First Minister Humza Yousaf asked the UK Government to U-turn on the conditions it had laid out for Scotland to get an exemption to the Internal Market Act, but ministers stood firm and said glass must be excluded for Scotland to be able to launch its scheme in March ahead of other UK nations.
Yousaf said the scheme could be scrapped "in its entirety" if the UK Government did not back down.
On Tuesday, Biffa - the firm contracted to deliver logistics for the DRS in Scotland - delivered a fierce warning against scrapping the scheme altogether, claiming to have already invested more than £65 million in preparation.
Asked by Tory MSP Graham Simpson if a “modified” DRS, without glass bottles in it, could be up and running by the current launch date of March 2024, Slater told him removing these from the remit of the scheme was a “substantial change”.
She added: “To decide whether we can go ahead with an alternative scheme without glass is a very substantial decision.”
She said she and Yousaf would be meeting with industry representatives on Wednesday to discuss this as part of efforts to “decide whether it is feasible for us to go forward”.

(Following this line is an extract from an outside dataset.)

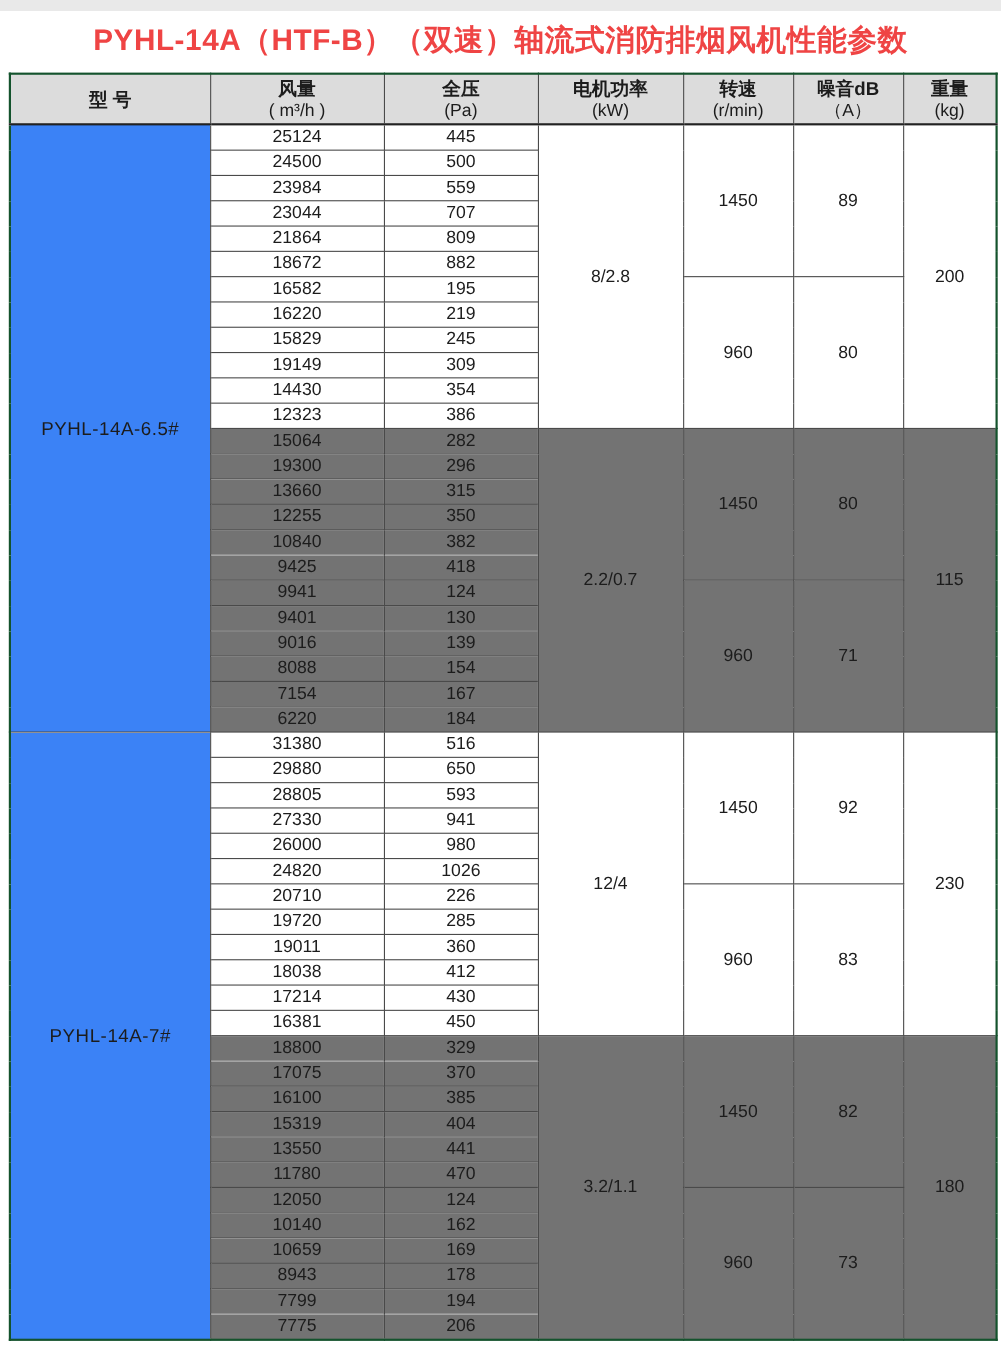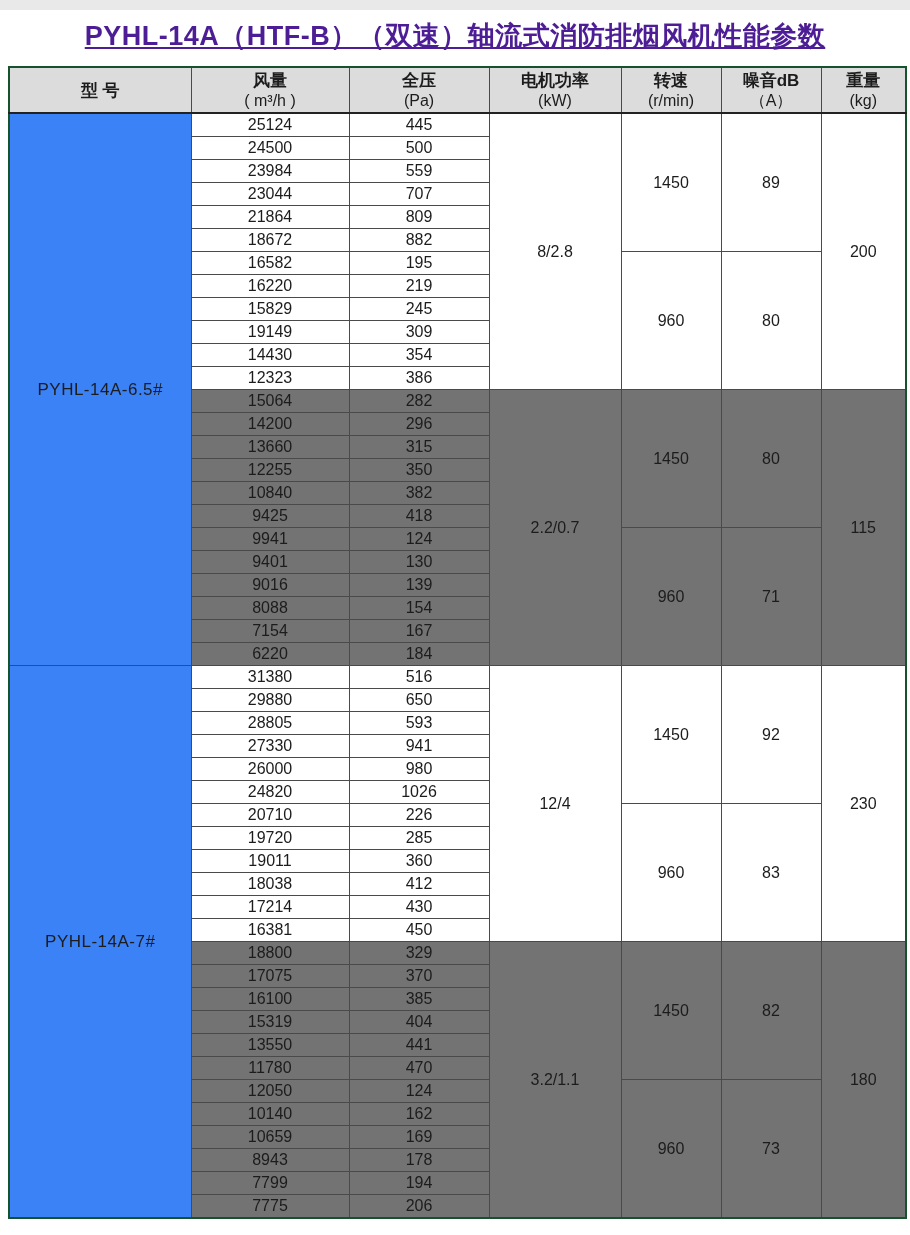"PYHL-14A（HTF-B）（双速）轴流式消防排烟风机性能参数" h1.page-title { color: #4c1d95 -> #ef4444; text-decoration: underline -> none }
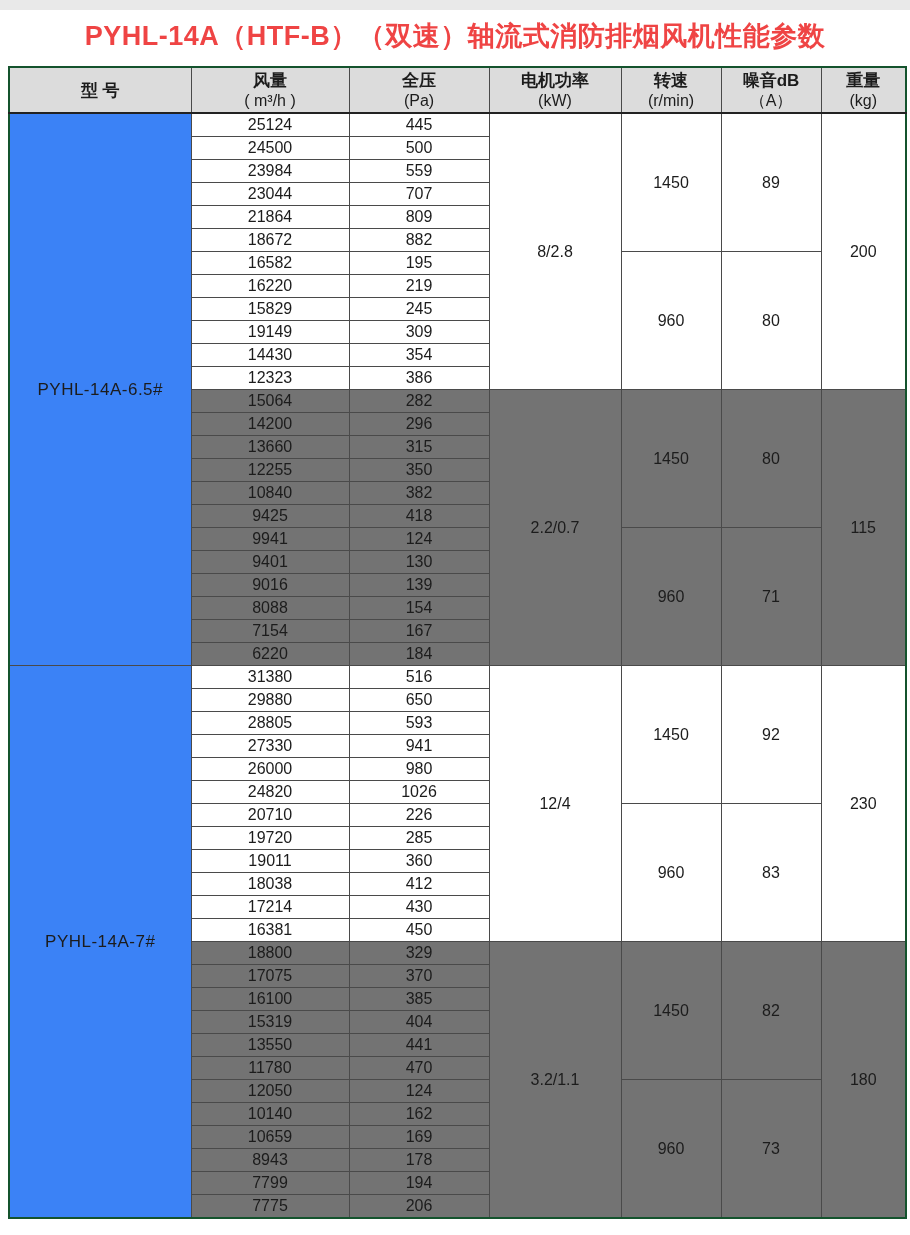"14200" td.shaded { text: 14200 -> 19300 }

Circularity Scotland has already made clear it can “absolutely” go ahead with the scheme without glass bottles being included.
Small business leaders, meanwhile, claimed that while DRS was “well intentioned”, the scheme was “fundamentally flawed”.
Speaking about the initiative, Andrew McRae, Scotland policy chair of the Federation of Small Businesses, said: “As time went on, it became apparent it wasn’t going to work in its current form and was going to damage small producers and retailers on its way down.
“We now need to get on with developing a system that stands a better chance of working – one that makes it as easy as possible for consumers, producers and retailers.
“Key to that will be learning the lessons from this episode and bringing the sort of small businesses, on whom government will be relying to deliver any such scheme, in on the ground floor.”
While the Scottish Government was seeking to bring in its DRS in March next year, similar initiatives for the rest of the UK are not planned until 2025 at the earliest.